Data records —
○ ○ ○ ○

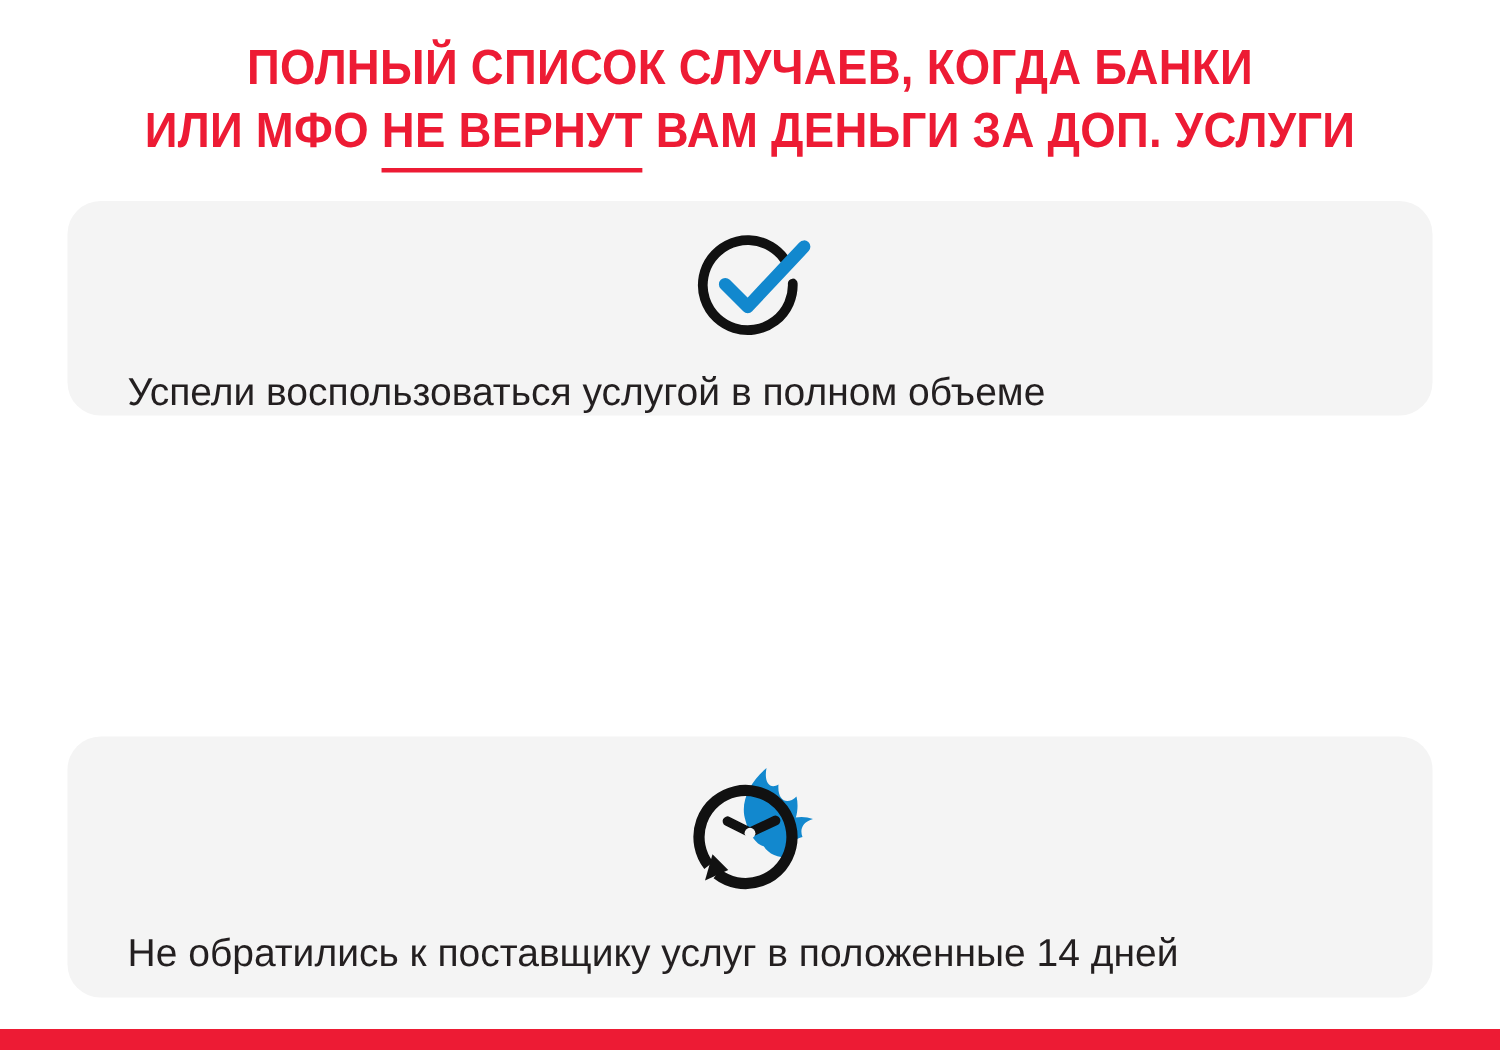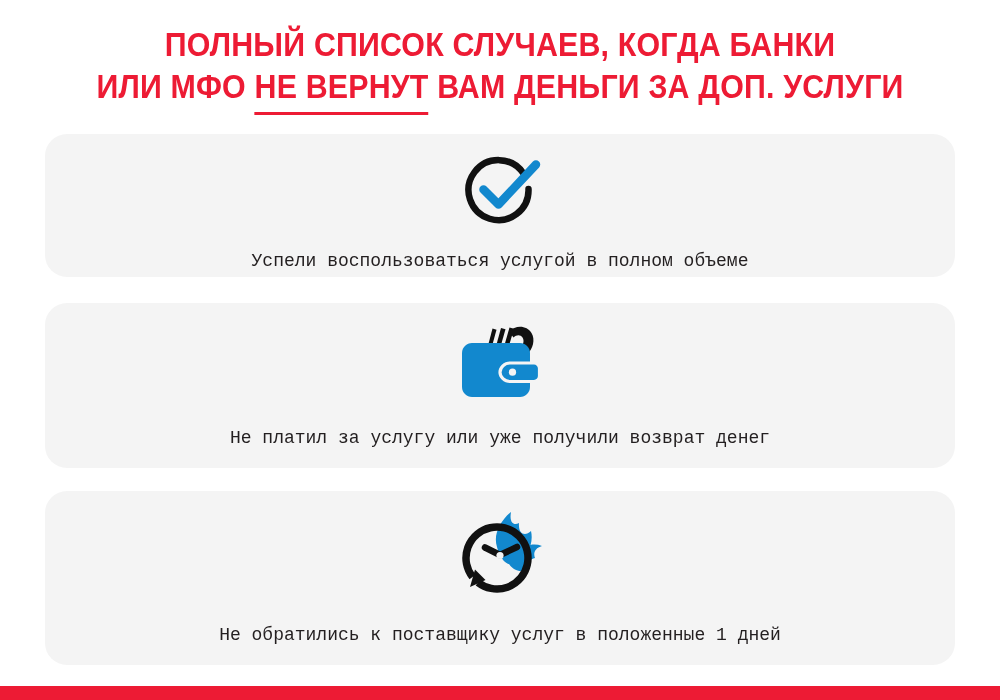"Успели воспользоваться услугой в полном" .card-text { font-family: Liberation Mono, monospace -> Liberation Sans, sans-serif; font-size: 18px -> 26px; text-align: center -> none }
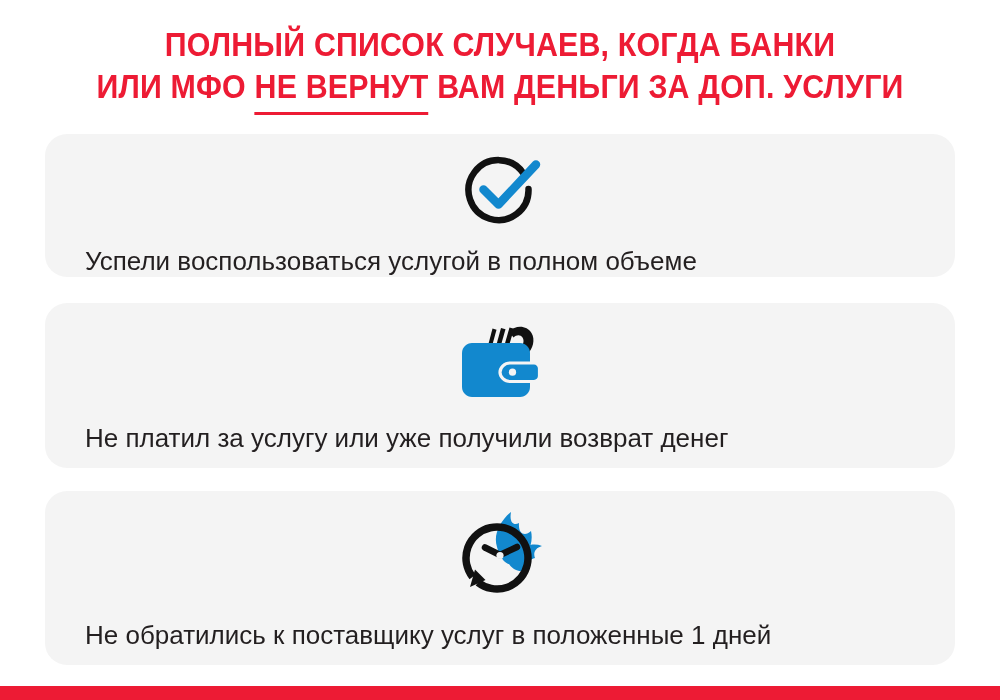"Не платил за услугу или" div.card { html: <div> <span> <svg> <g> <path></path> <path></path> <path></path> </g> <path></path> <path></path> <path></path> <circle></circle> </svg> </span> <div>Не платил за услугу или уже получили возврат денег</div> </div> -> none }
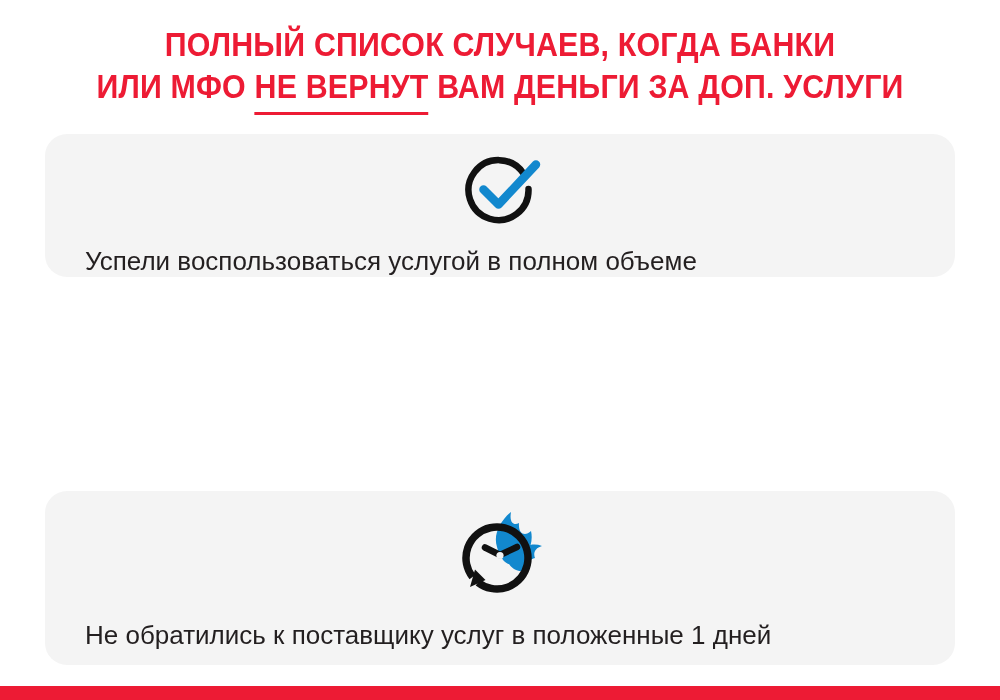"Не обратились к поставщику услуг" div { text: 1 -> 14 }
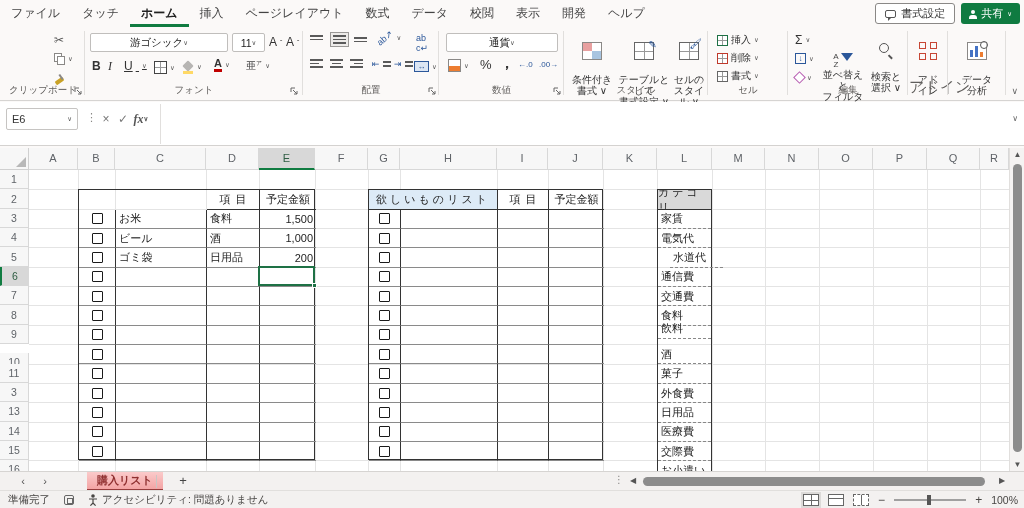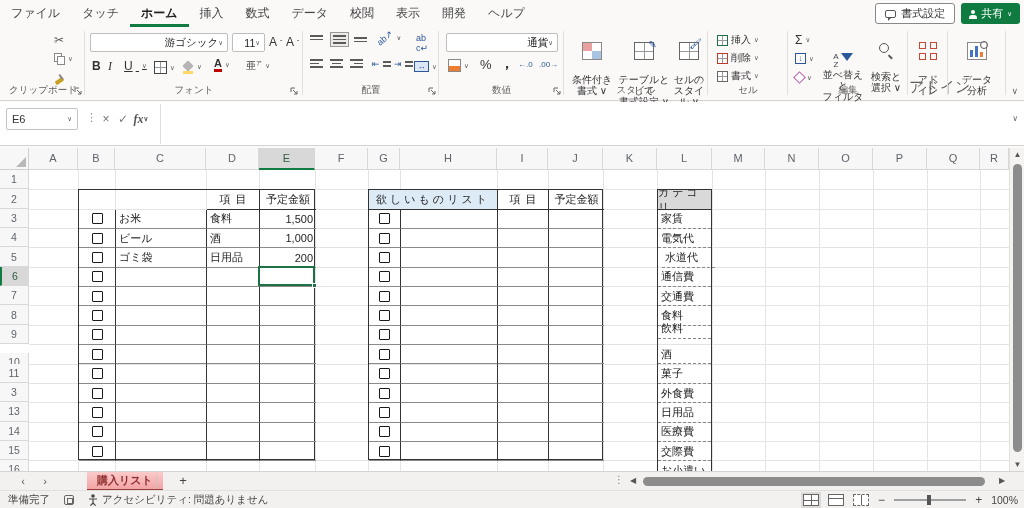"ページレイアウト" div.mtab { html: none -> <div>ページレイアウト</div> }
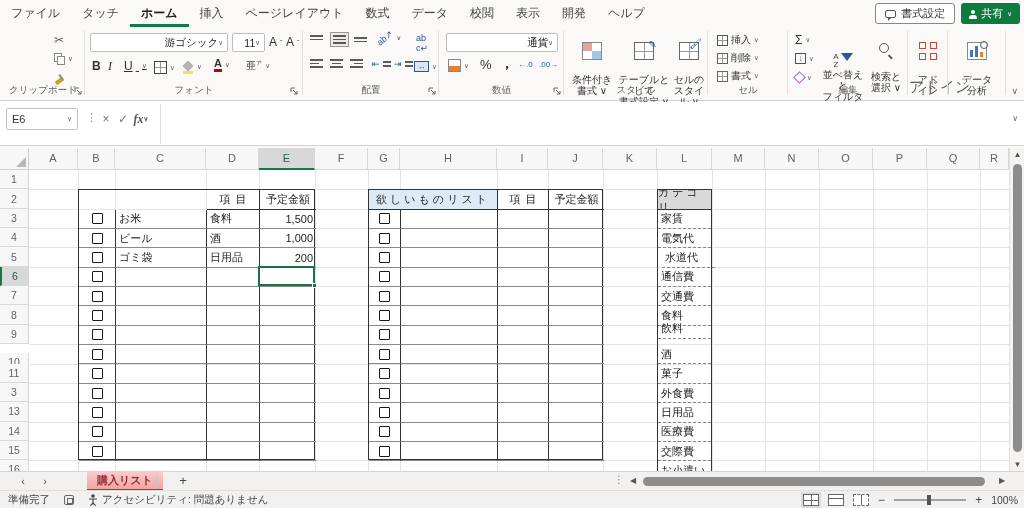"游ゴシック" .inputbox { justify-content: flex-end -> center }
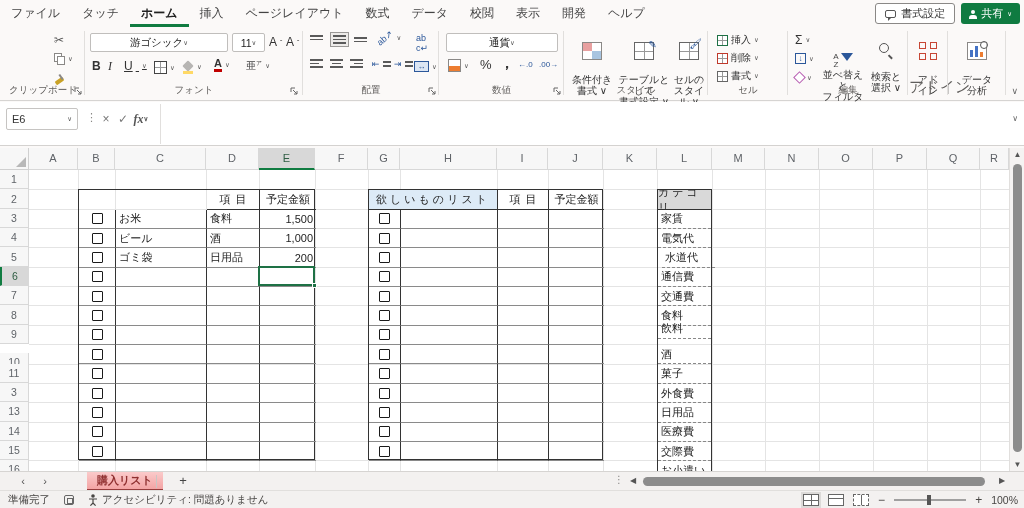"水道代" div.cat-cell { left: 4px -> 12px }
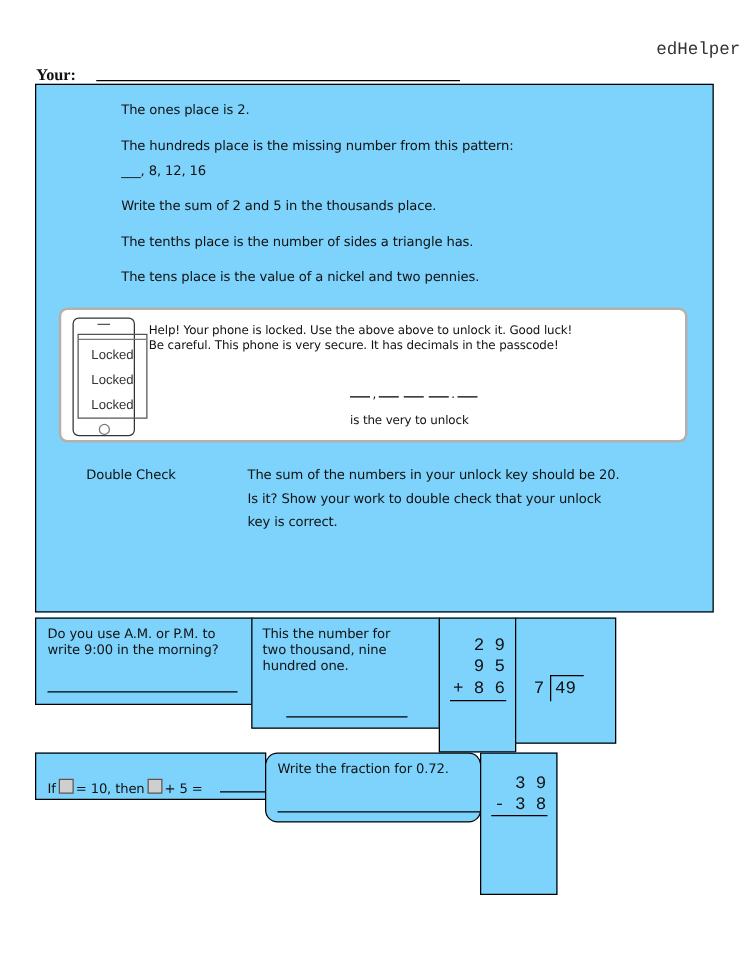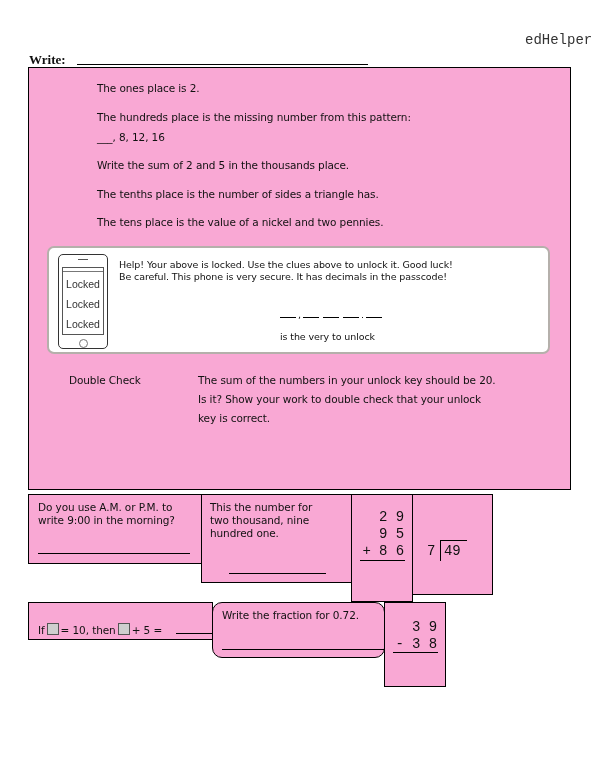"Write:" div.abs { text: Write -> Your }
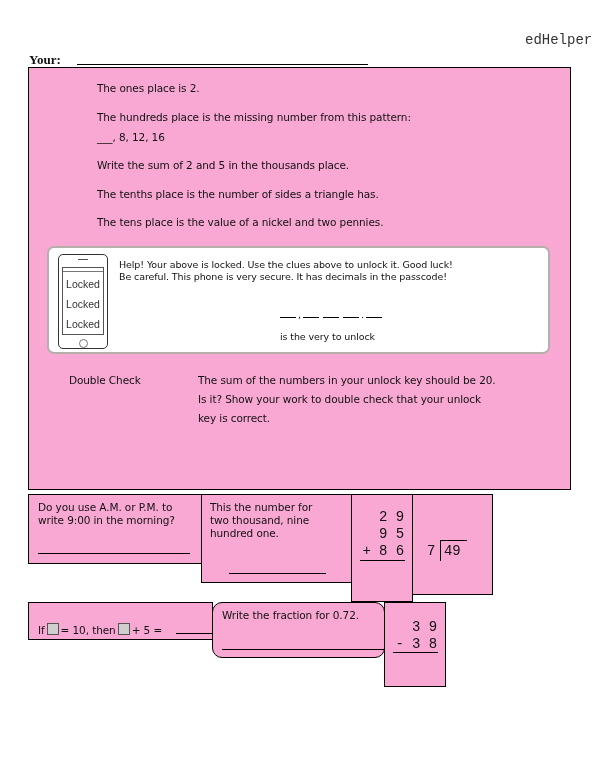"The ones place is 2." .box { background: #f9a8d4 -> #7dd3fc }
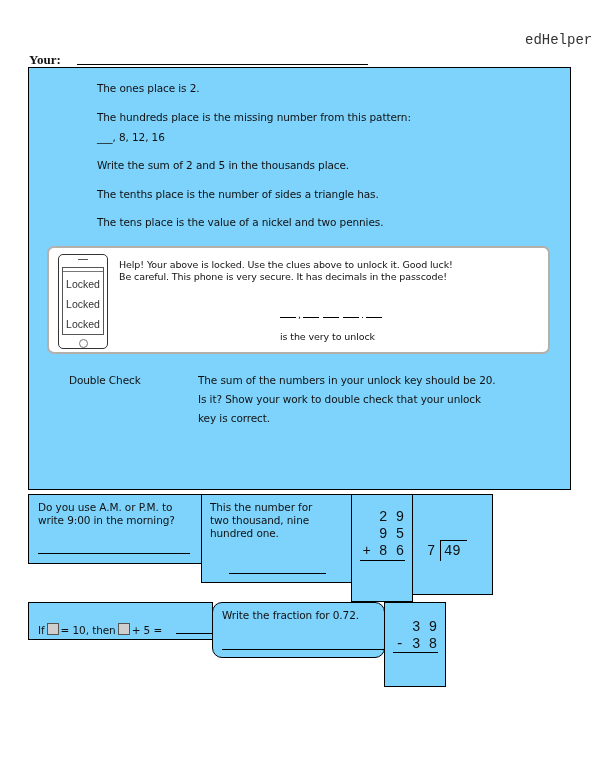"Help! Your above is locked." div.t { text: above is locked.  Use the clues -> phone is locked.  Use the above }
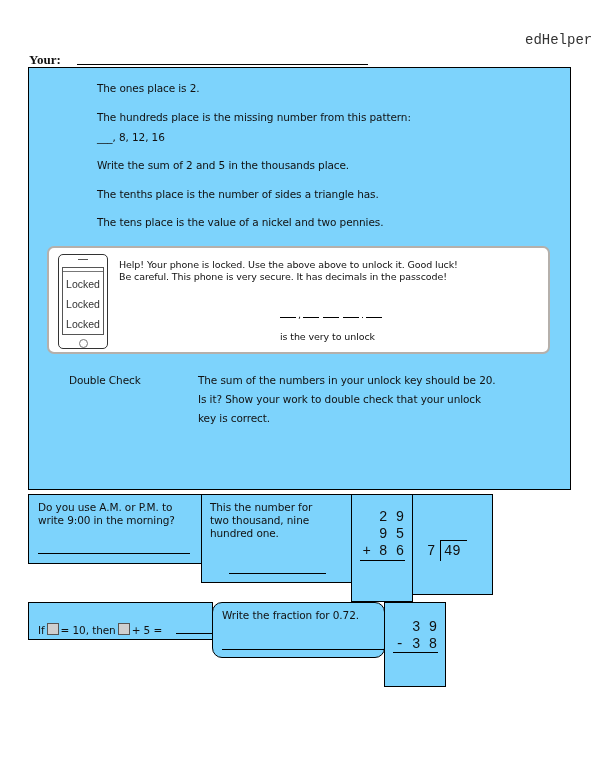"Locked" .phone-screen { width: 42px -> 56px }
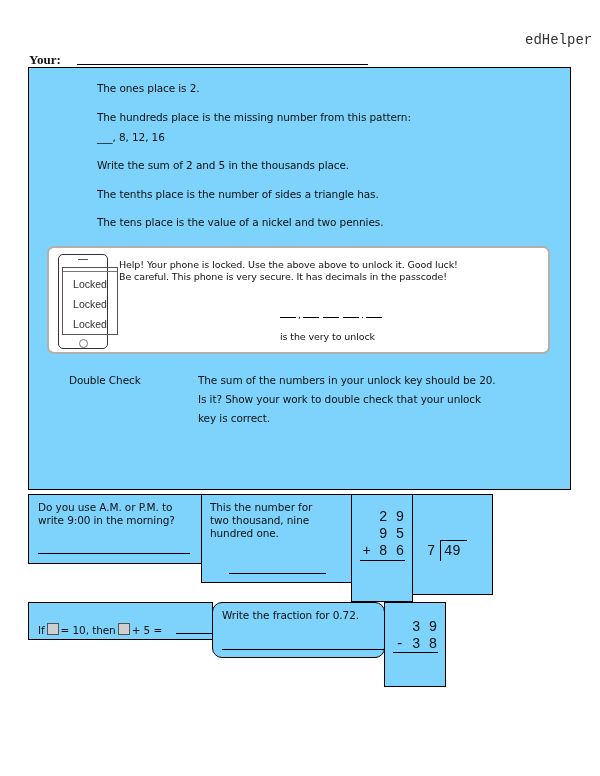"3 9" div.box { height: 85px -> 114px }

○ ○ ○ ○

Problem to solve —
Nothing but the lines above from the line with "обратились к поставщику" up to and including the line with "text: Write ->" should be returned, exactly as written and without pictures.

Solution to the exercise —
"Не обратились к поставщику услуг" div { text: 1 -> 14 }
"ページレイアウト" div.mtab { html: none -> <div>ページレイアウト</div> }
"游ゴシック" .inputbox { justify-content: flex-end -> center }
"水道代" div.cat-cell { left: 4px -> 12px }
"Write:" div.abs { text: Write -> Your }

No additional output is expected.